— Как называется?
— Кой-ун-ге-зю, — старательно ответил Хамид.
— А по-русски — «бараний глаз».
Цветок действительно напоминал бараний глаз. Хамид радовался, что верно ответил.
Пока конная группа стояла, наверх поднялись и фургоны, вместе пошли вниз. Южный склон, солнце растопило снег, земля намокла и цепко держала. Из-за соседней вершины выплыло облако, накрыло караван. Но скоро оно оказалось позади. Случайно оглянувшись, Ваня смутно увидел в облаке каких-то гигантских всадников, они шевелились, расползались, как тени.
— Михаил Васильевич, что такое? — Ваня схватился за карабин.
Фрунзе посмотрел:
— Это же наши тени!
— На облаке? Чудеса!
Поворот, и вдруг из бокового ущелья так дунуло, что Ваню едва не выбросило из седла.
Дальше дорога пошла полегче. Фургоны, мягко раздавливая грязь, скатились с горы. Вот уже селение Кавак. По зеленой пойме вдоль речушки бродили стада гусей. Как и в крымских селах, околица усеяна белыми перьями.

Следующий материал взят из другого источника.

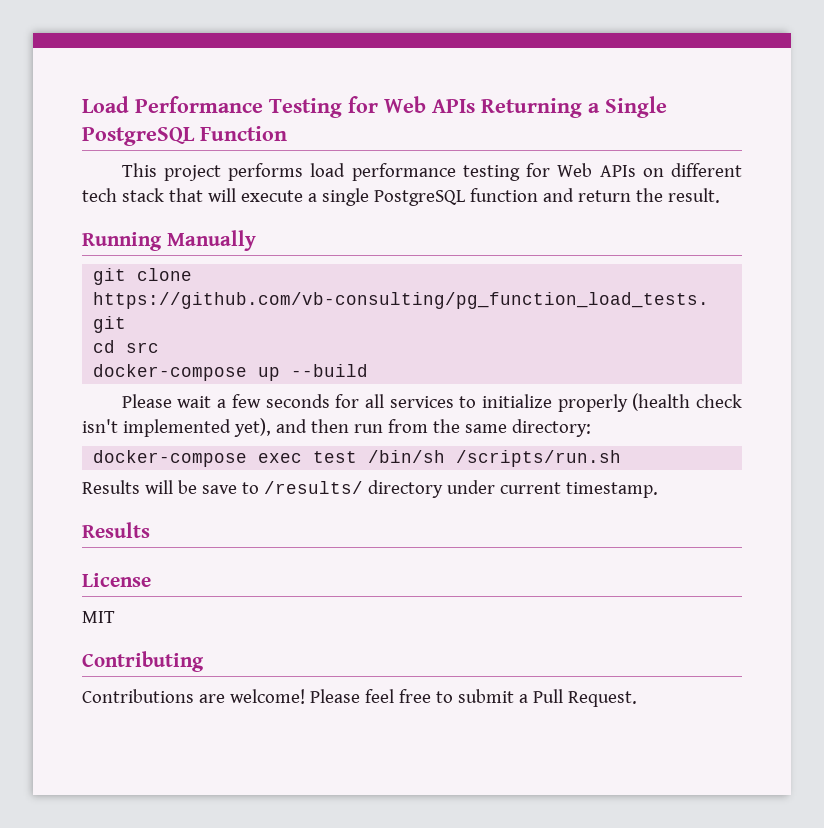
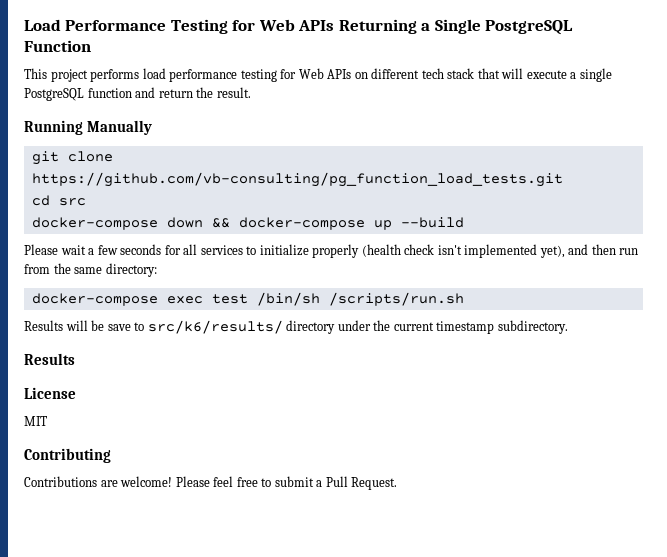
- docker-compose up --build
+ docker-compose down && docker-compose up --build
- Results will be save to /results/ directory under current timestamp.
+ Results will be save to src/k6/results/ directory under the current timestamp subdirectory.

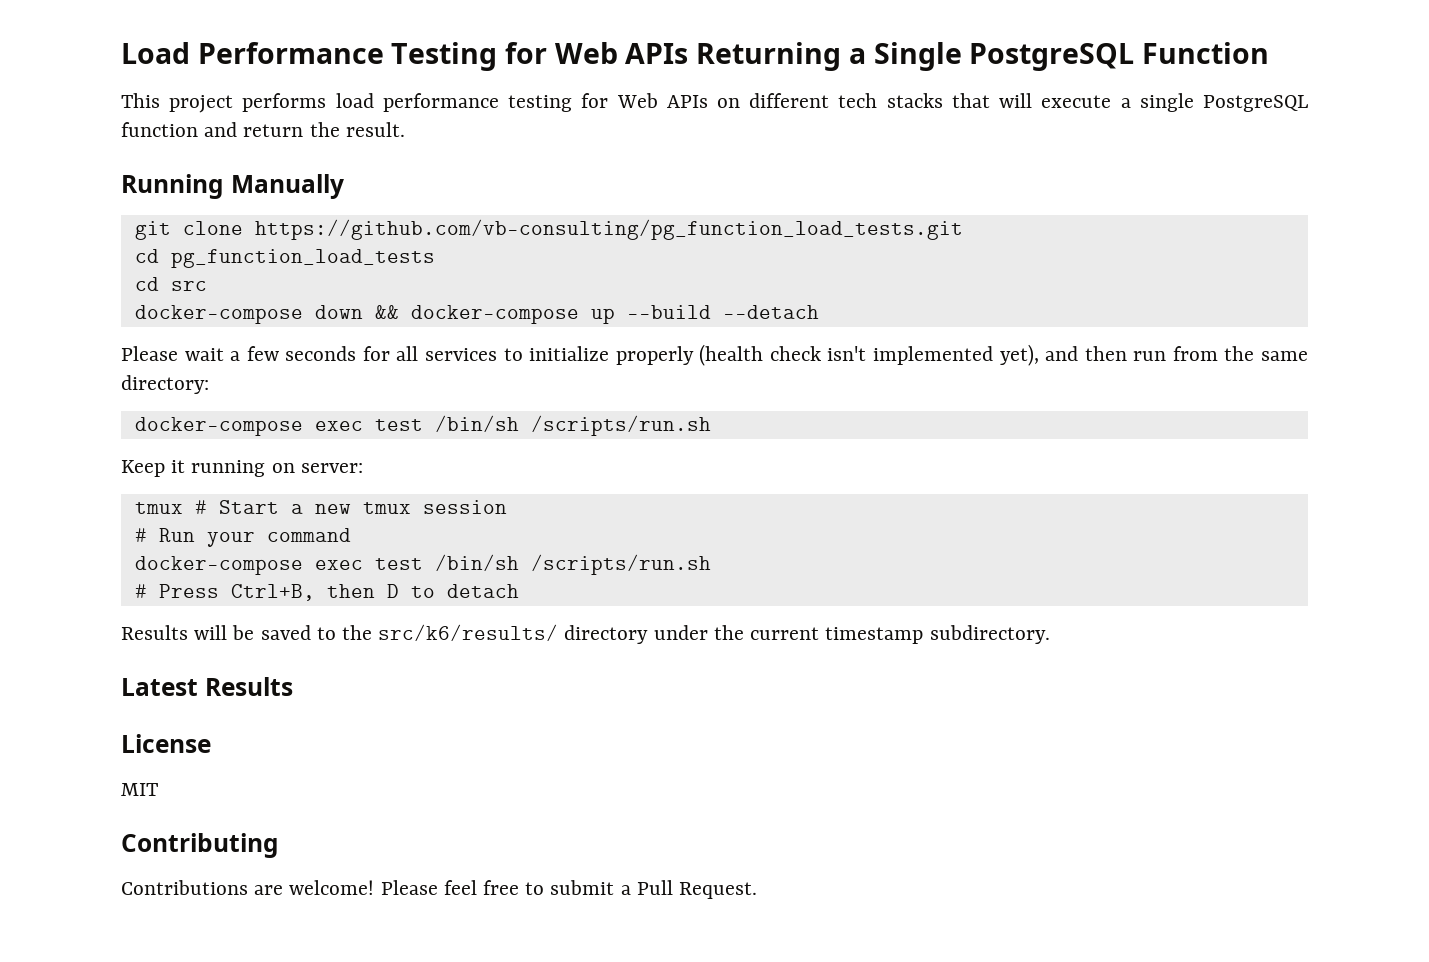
- This project performs load performance testing for Web APIs on different tech stack that will execute a single PostgreSQL function and return the result.
+ This project performs load performance testing for Web APIs on different tech stacks that will execute a single PostgreSQL function and return the result.
+ cd pg_function_load_tests
- docker-compose down && docker-compose up --build
+ docker-compose down && docker-compose up --build --detach
+ Keep it running on server:
+ tmux # Start a new tmux session
+ # Run your command
+ docker-compose exec test /bin/sh /scripts/run.sh
+ # Press Ctrl+B, then D to detach
- Results will be save to src/k6/results/ directory under the current timestamp subdirectory.
- Results
+ Results will be saved to the src/k6/results/ directory under the current timestamp subdirectory.
+ Latest Results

Караван скрылся в селе, однако один из фургонов застрял на окраине. Ваня с Фрунзе к нему — в чем дело? На земле у колеса сидел босой старик арабаджи и плакал, бросив на колени коричневые руки. Лицо у него было тоже коричневое, щеки запавшие, поблескивала седина. Войлочная куртка свалилась с худых плеч, но старик не запахивался от ледяного ветра. Такая покорность судьбе! А случилось-то что? Лопнула рессора. Только и всего.
Как и Фрунзе, Ваня давно заметил, что турки, которых весь мир считает храбрым и воинственным народом, мужчины — и солдаты, и офицеры — нередко пускают слезу. Говорят, что они с детства приучаются целовать старшим руку. В знак большого уважения и почитания иных целуют в лоб.
При виде плачущего арабаджи Ваня чуть не выругался от досады. Фрунзе соскочил с коня, подошел к плачущему человеку со скрытым волнением: «Что ж это такое — восточный фатализм? Пассивное приятие мира? Нет!»
— Он просто голоден, — сказал Фрунзе. — Действуйте, Ваня.
Но арабаджи не хотел еды. Ваня совал ему в руки сигарету:
— Брось, отец, в самом деле. Слышь, отец?
— Ата, — подсказал подошедший Кемик. — В переводе «отец».
— Кури, ата — уговаривал Ваня.
«Разве этот крестьянин ненавидит греческих или армянских? Посмотри на него, Кемик…»
А потом Ваня подумал: «Безобразие — арабаджи бросили товарища, сами поехали к кофейне».
В Каваке уже приготовлен завтрак. Мюдир и воинский начальник, писарь и члены управы — все носились, улыбались, приглашали.
Только нет-нет да переглядывались: за что все-таки указан телеграммой повышенный почет этим со звездой, в чем дело? Ведь говорили, что возможно наступление красных войск…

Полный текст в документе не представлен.